Source data
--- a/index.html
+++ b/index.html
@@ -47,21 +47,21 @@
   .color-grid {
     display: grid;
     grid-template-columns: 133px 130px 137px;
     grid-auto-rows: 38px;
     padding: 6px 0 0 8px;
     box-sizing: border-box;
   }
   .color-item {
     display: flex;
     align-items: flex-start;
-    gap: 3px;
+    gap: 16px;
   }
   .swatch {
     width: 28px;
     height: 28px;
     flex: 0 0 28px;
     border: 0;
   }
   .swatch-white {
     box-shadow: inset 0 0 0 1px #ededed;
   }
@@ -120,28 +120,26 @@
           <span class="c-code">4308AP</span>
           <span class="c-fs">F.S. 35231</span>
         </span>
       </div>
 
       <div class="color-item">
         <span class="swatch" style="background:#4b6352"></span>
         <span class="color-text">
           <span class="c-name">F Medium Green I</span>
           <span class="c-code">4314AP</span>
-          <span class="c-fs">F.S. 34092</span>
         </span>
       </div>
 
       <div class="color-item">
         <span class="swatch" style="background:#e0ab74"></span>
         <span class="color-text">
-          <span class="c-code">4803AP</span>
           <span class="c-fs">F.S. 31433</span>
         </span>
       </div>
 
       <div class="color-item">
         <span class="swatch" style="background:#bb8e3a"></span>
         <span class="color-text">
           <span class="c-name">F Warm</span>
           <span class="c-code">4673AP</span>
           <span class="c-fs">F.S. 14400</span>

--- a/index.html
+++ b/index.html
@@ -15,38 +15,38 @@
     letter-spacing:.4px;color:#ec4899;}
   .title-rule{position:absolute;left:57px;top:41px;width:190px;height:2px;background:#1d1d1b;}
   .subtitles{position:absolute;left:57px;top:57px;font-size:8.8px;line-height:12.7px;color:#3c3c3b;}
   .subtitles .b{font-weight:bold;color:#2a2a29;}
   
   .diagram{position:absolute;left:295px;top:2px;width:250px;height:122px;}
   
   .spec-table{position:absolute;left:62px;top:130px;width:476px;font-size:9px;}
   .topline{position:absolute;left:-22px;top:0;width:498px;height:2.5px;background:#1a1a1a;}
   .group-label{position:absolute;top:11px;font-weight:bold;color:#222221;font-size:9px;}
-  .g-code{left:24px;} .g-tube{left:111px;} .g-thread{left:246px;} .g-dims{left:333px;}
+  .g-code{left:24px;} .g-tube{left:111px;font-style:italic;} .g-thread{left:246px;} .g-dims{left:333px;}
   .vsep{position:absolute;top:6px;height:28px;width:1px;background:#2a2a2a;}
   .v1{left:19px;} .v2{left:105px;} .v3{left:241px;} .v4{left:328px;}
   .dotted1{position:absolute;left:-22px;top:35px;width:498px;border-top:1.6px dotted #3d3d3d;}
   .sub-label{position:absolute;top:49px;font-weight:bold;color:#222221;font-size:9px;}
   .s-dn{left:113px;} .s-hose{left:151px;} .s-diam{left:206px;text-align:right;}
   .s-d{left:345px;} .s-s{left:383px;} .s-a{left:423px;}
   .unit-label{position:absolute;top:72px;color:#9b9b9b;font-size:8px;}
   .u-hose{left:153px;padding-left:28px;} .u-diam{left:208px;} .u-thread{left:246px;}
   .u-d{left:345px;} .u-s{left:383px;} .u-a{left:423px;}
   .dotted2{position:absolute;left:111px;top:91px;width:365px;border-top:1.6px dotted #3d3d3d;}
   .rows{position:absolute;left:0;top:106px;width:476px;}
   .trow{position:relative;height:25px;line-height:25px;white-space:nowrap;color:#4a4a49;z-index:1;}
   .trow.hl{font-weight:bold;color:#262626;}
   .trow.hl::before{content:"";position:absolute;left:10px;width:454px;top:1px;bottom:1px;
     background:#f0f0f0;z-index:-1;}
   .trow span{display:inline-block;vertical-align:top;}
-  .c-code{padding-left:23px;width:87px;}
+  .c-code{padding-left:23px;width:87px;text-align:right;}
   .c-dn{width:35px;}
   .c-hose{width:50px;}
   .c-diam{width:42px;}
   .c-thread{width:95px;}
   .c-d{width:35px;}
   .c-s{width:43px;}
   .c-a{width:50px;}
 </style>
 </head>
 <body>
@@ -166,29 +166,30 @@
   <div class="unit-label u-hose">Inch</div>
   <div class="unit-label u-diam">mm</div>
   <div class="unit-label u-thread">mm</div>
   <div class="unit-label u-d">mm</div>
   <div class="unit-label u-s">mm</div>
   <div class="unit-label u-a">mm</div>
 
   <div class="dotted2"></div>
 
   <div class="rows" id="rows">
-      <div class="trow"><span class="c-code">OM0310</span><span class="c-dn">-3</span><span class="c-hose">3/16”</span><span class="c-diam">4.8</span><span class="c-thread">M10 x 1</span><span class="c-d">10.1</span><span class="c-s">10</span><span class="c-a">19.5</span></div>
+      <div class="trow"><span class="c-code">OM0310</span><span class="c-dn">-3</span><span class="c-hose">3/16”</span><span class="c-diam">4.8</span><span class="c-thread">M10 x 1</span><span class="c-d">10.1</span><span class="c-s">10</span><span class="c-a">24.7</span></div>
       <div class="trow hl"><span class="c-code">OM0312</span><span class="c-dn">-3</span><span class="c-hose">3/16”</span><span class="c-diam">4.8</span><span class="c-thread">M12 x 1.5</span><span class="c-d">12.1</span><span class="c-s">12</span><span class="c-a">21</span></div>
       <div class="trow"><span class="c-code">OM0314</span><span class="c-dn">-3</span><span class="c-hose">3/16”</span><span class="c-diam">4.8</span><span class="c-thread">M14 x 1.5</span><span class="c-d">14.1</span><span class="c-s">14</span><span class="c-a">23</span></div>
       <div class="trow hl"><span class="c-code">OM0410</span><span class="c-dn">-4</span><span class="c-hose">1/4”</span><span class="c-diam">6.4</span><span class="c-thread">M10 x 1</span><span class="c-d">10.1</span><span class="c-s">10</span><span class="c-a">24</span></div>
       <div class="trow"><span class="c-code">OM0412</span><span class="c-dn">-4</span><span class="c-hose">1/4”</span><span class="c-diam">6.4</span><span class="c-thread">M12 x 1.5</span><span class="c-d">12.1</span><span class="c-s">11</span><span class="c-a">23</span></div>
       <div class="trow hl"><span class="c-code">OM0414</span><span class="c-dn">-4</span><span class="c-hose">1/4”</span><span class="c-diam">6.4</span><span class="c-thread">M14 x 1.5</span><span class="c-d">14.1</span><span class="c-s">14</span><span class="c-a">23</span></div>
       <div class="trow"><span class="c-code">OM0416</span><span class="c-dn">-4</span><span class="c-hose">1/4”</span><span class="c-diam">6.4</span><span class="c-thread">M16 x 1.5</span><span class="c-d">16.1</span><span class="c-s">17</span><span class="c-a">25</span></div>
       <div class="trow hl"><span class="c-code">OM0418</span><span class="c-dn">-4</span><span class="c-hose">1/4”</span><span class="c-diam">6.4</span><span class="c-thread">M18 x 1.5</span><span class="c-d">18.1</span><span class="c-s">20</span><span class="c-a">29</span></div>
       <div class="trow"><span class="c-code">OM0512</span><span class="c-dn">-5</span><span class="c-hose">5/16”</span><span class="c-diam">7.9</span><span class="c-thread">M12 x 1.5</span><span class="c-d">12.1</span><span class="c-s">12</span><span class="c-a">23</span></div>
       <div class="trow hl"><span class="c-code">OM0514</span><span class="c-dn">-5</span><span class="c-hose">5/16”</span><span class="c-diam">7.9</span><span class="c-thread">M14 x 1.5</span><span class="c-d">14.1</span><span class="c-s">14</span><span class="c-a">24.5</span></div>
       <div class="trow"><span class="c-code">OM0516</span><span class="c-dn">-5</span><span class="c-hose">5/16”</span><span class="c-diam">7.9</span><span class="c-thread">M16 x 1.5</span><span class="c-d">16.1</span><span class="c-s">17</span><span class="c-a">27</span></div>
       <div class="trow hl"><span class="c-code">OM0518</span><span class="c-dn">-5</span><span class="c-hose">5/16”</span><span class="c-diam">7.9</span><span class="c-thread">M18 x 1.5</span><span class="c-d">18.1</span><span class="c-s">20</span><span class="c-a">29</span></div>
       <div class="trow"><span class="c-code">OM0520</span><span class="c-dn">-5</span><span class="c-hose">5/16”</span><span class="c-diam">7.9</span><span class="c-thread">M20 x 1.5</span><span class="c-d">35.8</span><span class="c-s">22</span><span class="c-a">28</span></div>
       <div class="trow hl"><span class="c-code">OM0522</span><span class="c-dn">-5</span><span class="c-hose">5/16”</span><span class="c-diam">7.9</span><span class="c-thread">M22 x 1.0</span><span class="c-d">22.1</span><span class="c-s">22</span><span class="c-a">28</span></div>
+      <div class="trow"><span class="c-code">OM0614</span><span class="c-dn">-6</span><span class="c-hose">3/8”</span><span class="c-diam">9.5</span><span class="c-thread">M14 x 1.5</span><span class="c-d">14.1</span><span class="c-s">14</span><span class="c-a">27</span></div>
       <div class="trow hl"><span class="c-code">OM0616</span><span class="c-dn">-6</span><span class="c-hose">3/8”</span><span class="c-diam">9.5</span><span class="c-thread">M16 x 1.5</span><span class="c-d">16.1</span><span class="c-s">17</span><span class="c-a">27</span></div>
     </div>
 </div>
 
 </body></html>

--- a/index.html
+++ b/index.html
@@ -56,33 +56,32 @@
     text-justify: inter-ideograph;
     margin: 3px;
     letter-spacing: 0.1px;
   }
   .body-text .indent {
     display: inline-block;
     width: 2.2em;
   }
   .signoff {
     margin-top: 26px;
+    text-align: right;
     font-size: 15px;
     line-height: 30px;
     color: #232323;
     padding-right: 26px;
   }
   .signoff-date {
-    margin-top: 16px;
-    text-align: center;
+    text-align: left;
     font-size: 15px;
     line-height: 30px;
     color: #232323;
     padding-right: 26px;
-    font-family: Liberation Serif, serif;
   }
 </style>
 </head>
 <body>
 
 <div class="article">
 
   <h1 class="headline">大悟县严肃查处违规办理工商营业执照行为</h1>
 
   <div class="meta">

Work task
Copy every line above in which the string "weight" shows up.

Output of the task
   .subtitles .b{font-weight:bold;color:#2a2a29;}
   .group-label{position:absolute;top:11px;font-weight:bold;color:#222221;font-size:9px;}
   .sub-label{position:absolute;top:49px;font-weight:bold;color:#222221;font-size:9px;}
   .trow.hl{font-weight:bold;color:#262626;}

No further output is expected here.